Which lines of the records below contain the word "Babel"? Show each one.

Stored records:
====

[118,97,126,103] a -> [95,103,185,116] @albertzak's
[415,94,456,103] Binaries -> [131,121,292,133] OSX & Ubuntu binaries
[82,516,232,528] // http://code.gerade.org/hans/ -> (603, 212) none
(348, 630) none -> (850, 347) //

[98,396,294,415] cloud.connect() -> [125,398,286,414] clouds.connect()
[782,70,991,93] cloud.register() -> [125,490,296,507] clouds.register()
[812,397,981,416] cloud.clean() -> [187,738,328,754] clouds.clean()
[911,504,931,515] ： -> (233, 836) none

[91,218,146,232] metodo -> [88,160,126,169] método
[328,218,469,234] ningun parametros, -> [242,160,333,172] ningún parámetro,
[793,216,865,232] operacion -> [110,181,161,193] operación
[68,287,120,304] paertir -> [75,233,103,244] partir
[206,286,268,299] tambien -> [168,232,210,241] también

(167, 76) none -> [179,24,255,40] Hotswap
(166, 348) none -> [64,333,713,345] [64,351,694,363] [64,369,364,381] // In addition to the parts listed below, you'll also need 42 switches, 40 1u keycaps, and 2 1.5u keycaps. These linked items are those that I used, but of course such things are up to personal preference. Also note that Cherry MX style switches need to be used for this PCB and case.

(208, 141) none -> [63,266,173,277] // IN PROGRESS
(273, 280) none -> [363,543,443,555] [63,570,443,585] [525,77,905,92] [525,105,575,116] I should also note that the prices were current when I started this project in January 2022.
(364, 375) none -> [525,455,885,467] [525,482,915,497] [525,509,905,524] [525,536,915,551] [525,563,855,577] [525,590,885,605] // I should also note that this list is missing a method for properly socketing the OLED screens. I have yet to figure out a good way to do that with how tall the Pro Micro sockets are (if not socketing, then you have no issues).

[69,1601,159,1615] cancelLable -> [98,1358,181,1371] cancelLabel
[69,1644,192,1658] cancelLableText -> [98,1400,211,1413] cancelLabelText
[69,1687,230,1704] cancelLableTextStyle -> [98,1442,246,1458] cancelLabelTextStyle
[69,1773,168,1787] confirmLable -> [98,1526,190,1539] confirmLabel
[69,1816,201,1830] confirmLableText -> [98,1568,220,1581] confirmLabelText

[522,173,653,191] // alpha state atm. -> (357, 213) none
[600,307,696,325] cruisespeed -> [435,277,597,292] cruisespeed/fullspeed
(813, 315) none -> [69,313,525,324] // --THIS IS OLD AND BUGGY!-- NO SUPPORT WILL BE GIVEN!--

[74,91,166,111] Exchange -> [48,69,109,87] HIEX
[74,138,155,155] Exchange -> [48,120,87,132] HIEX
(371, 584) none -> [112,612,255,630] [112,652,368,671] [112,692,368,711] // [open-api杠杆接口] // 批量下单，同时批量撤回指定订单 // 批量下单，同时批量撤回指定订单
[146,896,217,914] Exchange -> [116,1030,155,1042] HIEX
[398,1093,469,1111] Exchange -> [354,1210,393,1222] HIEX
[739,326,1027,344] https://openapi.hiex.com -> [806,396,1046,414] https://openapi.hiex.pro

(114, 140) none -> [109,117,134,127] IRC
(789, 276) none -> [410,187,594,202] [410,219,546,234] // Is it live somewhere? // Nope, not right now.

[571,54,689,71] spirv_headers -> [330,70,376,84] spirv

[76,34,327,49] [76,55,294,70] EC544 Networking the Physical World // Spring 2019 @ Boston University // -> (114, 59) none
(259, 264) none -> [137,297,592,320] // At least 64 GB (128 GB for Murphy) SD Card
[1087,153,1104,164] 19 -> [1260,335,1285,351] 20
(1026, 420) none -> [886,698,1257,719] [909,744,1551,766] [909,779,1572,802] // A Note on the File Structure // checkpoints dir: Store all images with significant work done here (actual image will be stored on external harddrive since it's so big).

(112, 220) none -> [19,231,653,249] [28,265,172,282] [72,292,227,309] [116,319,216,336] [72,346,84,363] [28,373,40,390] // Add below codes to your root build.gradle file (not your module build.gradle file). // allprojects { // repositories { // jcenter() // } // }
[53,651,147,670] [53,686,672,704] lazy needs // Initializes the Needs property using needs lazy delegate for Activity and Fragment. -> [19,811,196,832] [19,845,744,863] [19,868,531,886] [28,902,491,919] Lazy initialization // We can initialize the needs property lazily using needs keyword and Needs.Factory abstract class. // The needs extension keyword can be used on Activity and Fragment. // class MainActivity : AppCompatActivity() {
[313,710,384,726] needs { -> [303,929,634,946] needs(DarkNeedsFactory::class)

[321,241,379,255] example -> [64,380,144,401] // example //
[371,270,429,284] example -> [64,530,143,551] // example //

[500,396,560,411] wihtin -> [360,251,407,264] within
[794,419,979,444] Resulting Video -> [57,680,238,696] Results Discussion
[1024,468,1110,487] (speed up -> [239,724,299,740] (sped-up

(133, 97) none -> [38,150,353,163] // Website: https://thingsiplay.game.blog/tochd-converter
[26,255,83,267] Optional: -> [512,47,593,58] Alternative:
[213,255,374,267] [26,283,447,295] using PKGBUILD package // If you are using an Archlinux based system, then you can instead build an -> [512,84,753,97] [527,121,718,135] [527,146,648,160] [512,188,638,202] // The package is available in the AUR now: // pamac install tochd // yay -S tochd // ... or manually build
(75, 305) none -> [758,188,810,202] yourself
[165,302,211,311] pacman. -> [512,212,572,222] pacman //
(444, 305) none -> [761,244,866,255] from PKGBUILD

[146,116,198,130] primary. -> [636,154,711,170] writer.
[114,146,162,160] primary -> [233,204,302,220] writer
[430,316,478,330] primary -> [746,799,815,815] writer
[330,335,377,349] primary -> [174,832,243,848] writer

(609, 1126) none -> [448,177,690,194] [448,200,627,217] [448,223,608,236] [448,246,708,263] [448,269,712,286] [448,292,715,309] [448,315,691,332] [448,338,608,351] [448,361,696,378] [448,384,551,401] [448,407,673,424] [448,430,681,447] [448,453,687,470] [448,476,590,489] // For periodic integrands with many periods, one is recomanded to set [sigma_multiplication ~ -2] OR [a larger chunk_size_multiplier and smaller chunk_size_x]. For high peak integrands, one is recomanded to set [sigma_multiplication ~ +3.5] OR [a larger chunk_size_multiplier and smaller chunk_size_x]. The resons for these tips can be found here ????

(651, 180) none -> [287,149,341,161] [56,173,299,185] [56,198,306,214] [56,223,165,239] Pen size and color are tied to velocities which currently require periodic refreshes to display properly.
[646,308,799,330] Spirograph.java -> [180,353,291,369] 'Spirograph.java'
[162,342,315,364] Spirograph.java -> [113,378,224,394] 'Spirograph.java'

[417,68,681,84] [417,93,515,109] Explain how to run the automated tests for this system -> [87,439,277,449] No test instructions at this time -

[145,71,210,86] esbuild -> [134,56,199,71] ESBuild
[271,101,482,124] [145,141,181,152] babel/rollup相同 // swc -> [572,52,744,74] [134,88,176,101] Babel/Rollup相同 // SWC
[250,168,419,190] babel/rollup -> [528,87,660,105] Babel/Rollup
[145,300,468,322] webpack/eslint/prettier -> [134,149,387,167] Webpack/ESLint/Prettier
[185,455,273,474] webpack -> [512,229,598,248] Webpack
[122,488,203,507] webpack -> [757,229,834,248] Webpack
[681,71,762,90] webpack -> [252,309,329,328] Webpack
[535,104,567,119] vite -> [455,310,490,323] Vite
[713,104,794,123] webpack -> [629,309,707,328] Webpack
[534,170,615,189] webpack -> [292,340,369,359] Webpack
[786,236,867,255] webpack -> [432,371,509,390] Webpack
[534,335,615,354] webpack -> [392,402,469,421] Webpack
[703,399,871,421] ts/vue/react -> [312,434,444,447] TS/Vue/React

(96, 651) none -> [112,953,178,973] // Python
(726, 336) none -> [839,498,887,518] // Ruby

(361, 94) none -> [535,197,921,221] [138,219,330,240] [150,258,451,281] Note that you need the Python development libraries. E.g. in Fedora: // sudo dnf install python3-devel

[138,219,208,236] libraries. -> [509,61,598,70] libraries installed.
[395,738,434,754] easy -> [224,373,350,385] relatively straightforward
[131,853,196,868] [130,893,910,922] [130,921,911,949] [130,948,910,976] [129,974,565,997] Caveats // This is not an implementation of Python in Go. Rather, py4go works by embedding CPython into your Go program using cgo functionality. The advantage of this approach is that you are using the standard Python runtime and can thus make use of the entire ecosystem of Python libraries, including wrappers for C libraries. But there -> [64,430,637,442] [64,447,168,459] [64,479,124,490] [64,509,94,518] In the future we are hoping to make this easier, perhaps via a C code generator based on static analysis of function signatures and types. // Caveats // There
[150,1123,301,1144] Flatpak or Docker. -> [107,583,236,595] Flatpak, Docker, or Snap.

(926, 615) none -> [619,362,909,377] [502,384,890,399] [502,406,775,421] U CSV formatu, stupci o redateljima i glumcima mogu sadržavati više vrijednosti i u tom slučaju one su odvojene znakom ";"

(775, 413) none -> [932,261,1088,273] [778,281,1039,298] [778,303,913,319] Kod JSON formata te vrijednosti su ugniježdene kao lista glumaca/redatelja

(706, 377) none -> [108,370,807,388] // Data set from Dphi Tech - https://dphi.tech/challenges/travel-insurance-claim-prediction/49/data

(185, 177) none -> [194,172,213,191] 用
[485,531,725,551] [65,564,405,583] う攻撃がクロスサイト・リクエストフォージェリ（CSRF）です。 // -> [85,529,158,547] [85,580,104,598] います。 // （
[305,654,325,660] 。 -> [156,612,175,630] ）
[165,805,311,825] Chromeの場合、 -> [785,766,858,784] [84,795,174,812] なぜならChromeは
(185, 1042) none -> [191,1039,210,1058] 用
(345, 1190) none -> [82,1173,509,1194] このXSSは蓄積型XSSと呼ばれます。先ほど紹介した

====

## WRITTEN SOLUTION
[271,101,482,124] [145,141,181,152] babel/rollup相同 // swc -> [572,52,744,74] [134,88,176,101] Babel/Rollup相同 // SWC
[250,168,419,190] babel/rollup -> [528,87,660,105] Babel/Rollup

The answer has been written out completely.